O(N^2 log N), where N is the dimension of the grid. In the worst case, where the grid has alternating values, we might have to traverse each cell multiple times.

Space Complexity

O(N^2) in the worst case, due to the recursive calls and the space required to store the Quad-Tree nodes. The maximum height of the Quad-Tree is log4(N^2) = log2(N).

Optimal Approach

Use the same recursive structure as the naive approach.
Instead of repeatedly checking if all elements in a sub-grid are the same, precompute the sums of all sub-grids of different sizes. This allows for a quick O(1) check if a sub-grid contains all 0s or all 1s.

Optimized Code (Python)

class Node:
    def __init__(self, val, isLeaf, topLeft=None, topRight=None, bottomLeft=None, bottomRight=None):
        self.val = val
        self.isLeaf = isLeaf
        self.topLeft = topLeft
        self.topRight = topRight
        self.bottomLeft = bottomLeft
        self.bottomRight = bottomRight

class Solution:
    def construct(self, grid: List[List[int]]) -> 'Node':
        n = len(grid)

        # Precompute prefix sums for efficient region sum calculation
        prefix_sum = [[0] * (n + 1) for _ in range(n + 1)]
        for i in range(1, n + 1):
            for j in range(1, n + 1):
                prefix_sum[i][j] = prefix_sum[i-1][j] + prefix_sum[i][j-1] - prefix_sum[i-1][j-1] + grid[i-1][j-1]

        def region_sum(row1, col1, row2, col2):
            # Calculate the sum of the region bounded by (row1, col1) and (row2, col2)
            return prefix_sum[row2][col2] - prefix_sum[row1][col2] - prefix_sum[row2][col1] + prefix_sum[row1][col1]

        def build_tree(top_row, top_col, size):
            total = region_sum(top_row, top_col, top_row + size, top_col + size)

            if total == 0:
                return Node(False, True)
            if total == size * size:
                return Node(True, True)

            half_size = size // 2
            top_left = build_tree(top_row, top_col, half_size)
            top_right = build_tree(top_row, top_col + half_size, half_size)
            bottom_left = build_tree(top_row + half_size, top_col, half_size)
            bottom_right = build_tree(top_row + half_size, top_col + half_size, half_size)

            return Node(True, False, top_left, top_right, bottom_left, bottom_right)

        return build_tree(0, 0, n)

Time Complexity

O(N^2), where N is the dimension of the grid.

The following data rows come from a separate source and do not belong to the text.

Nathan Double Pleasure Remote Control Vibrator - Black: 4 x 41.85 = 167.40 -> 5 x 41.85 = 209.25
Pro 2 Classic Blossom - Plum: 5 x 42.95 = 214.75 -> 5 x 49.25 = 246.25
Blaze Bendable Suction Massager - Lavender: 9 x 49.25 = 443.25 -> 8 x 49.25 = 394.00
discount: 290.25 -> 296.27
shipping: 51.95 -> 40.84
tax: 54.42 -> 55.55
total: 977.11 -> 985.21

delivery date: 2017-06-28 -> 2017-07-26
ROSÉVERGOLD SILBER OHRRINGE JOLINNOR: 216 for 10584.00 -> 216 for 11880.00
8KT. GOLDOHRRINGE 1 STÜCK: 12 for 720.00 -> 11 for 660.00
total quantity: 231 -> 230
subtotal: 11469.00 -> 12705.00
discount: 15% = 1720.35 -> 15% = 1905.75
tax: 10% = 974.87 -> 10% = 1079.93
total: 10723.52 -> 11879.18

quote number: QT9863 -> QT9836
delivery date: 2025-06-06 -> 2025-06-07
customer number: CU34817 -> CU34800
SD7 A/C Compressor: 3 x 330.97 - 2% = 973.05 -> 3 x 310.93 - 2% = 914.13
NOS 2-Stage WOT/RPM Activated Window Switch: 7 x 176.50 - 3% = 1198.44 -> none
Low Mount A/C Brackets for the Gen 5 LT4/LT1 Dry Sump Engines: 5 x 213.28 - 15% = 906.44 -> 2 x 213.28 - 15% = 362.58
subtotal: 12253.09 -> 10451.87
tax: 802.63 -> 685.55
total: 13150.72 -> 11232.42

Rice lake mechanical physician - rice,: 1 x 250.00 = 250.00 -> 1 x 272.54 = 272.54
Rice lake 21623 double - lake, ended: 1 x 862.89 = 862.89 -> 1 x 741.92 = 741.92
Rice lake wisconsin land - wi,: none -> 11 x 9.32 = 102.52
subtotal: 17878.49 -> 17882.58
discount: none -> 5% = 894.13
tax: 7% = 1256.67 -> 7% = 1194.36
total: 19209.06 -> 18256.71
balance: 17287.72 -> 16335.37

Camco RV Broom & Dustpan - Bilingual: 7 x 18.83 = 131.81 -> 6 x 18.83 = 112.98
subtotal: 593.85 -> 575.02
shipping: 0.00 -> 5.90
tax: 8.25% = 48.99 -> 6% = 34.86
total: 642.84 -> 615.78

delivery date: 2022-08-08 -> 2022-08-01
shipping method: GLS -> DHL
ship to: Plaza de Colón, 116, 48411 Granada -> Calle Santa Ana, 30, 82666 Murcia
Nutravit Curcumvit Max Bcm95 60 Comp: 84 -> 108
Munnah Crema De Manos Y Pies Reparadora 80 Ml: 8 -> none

Precomputing the prefix sum takes O(N^2) time. The tree construction then also takes O(N^2) time because each node is visited once.

Space Complexity

O(N^2), primarily due to the prefix sum matrix. The Quad-Tree itself could also take up to O(N^2) space in the worst case.

Edge Cases

Empty Grid: The grid could be empty (n = 0). The code should handle this gracefully, likely by returning None.
Single-Element Grid: The grid could contain only one element. The code should correctly create a leaf node with the value of that element.
Grid with All Zeros or All Ones: The code should efficiently identify these cases and create a single leaf node.